O Shopping do Vovô
- nataliarib
- 30 de jan. de 2021
- 3 min de leitura
Boina na cabeça e máscara sobre o nariz e a boca. Camisa azul – com regata branca por baixo. Calça social na cor marrom, trabalhada com vinco, mais sandália de couro. Sem esquecer da pochete na cintura. Essa é a estética do personagem desta história, o qual encontrei numa manhã quente do verão de 2021. Ele é a figura por detrás de um indiscreto cartaz em Boa Viagem.
Cícero José dos Santos, 74 anos, é dono do Shopping do Vovô. Na simplicidade de cinco décadas dedicadas a vender pipoca, salgadinhos, água e brinquedos na rua, ele admitiu a experiência adquirida e decidiu estampar a idade no nome do próprio negócio. Estreava, assim, o “Shopping do Vovô”.

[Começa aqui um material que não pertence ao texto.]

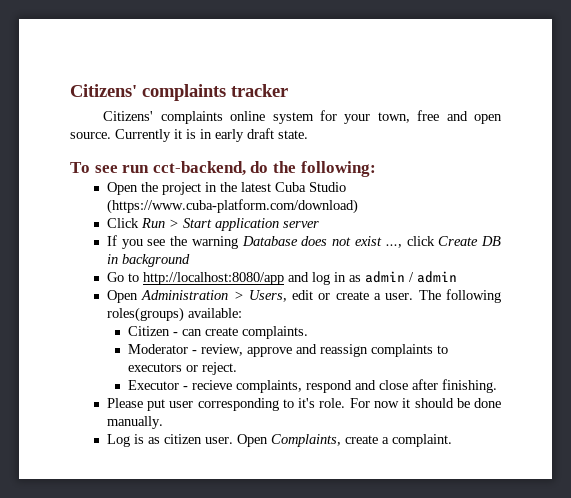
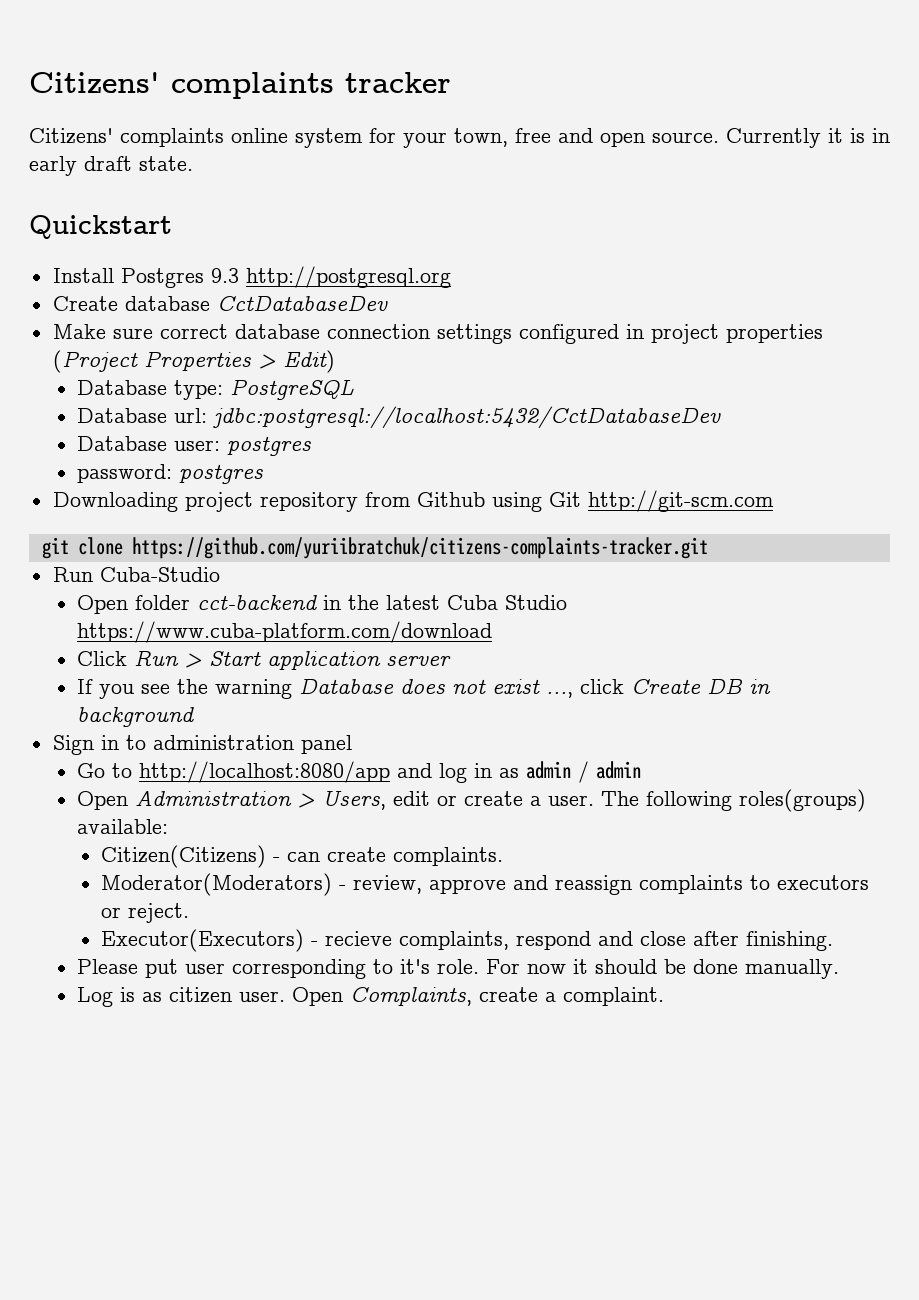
[70,161,376,177] [106,182,201,195] To see run cct-backend, do the following: // Open the project -> [29,215,172,239] [52,266,451,288] [52,295,388,311] [52,324,823,344] [52,350,335,373] [76,379,354,400] [76,406,721,428] [76,436,311,456] [76,464,263,484] [52,490,774,512] [41,537,708,559] [52,567,220,582] [76,595,317,614] Quickstart // Install Postgres 9.3 http://postgresql.org // Create database CctDatabaseDev // Make sure correct database connection settings configured in project properties (Project Properties > Edit) // Database type: PostgreSQL // Database url: jdbc:postgresql://localhost:5432/CctDatabaseDev // Database user: postgres // password: postgres // Downloading project repository from Github using Git http://git-scm.com // git clone https://github.com/yuriibratchuk/citizens-complaints-tracker.git // Run Cuba-Studio // Open folder cct-backend
[106,199,358,214] (https://www.cuba-platform.com/download) -> [76,621,492,643] https://www.cuba-platform.com/download
(190, 260) none -> [52,735,352,755] // Sign in to administration panel
[127,326,170,336] Citizen -> [101,845,267,868] Citizen(Citizens)
[127,344,188,354] Moderator -> [101,873,333,896] Moderator(Moderators)
[127,380,179,390] Executor -> [101,929,305,952] Executor(Executors)

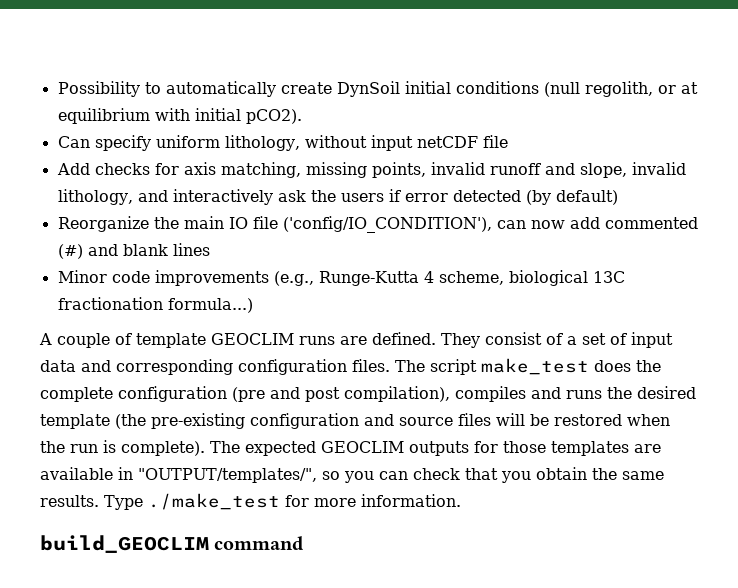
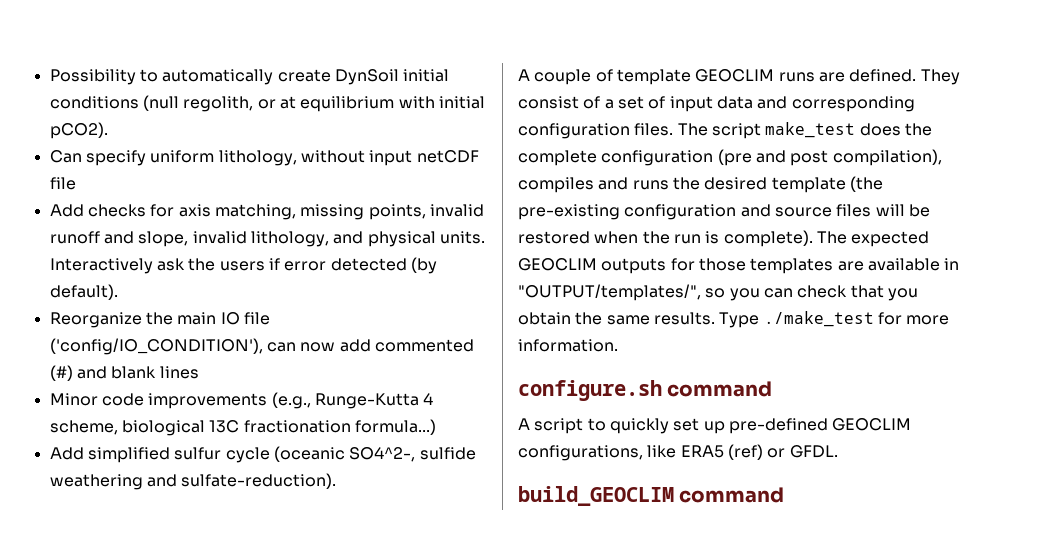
[172,189,273,205] interactively -> [367,231,485,247] [49,258,153,274] physical units. Interactively
[555,190,618,205] default) -> [49,284,118,300] default).
(253, 305) none -> [49,446,476,463] [49,473,337,490] // Add simplified sulfur cycle (oceanic SO4^2-, sulfide weathering and sulfate-reduction).
(461, 500) none -> [518,380,773,401] [518,418,912,434] [518,444,838,461] // configure.sh command // A script to quickly set up pre-defined GEOCLIM configurations, like ERA5 (ref) or GFDL.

“Nunca fui empregado”, conta ele quando pergunto o que já fez para sobreviver. “Criei a família todinha assim”, fala. Quando questiono quantos filhos teve, diz que pegou a família pronta. “Casei com uma viúva, aos 25 anos. Ela tinha 36 e três filhos. Dois já morreram e só a caçula ainda está viva”. Santos gosta de crianças. Também por isso passou seus anos em frente a colégios.
Foi o colorido do negócio, diante de uma calçada, que despertou minha atenção logo que ingressei na Rua Padre Bernadino Pessoa. O vovô estava junto à esquina do Colégio Santa Maria, preparando um antigo carrinho de pipoca para mais um dia de vendas. “Levo uma hora para montar e outra para desmontar”, relata enquanto abre sacos pretos com produtos que haviam sido guardados no dia anterior.
O carrinho transformado em balcão de negócios é da década de 1960. Primeiro serviu para que preparasse e vendesse pipocas doces e salgadas. Já hoje é a vitrine do seu shopping colorido. A mudança de rumo profissional carrega certa tristeza. Para ele, o interesse dos clientes nas pipocas terminou quando “os americanos compraram toda a rede de shoppings de Pernambuco. Eles vendem muito mais caro e a pipoca ainda nem é feita da palha”. Diante da insatisfação, ele passou a revender pacotes de pipoca doce, que compra no mercado.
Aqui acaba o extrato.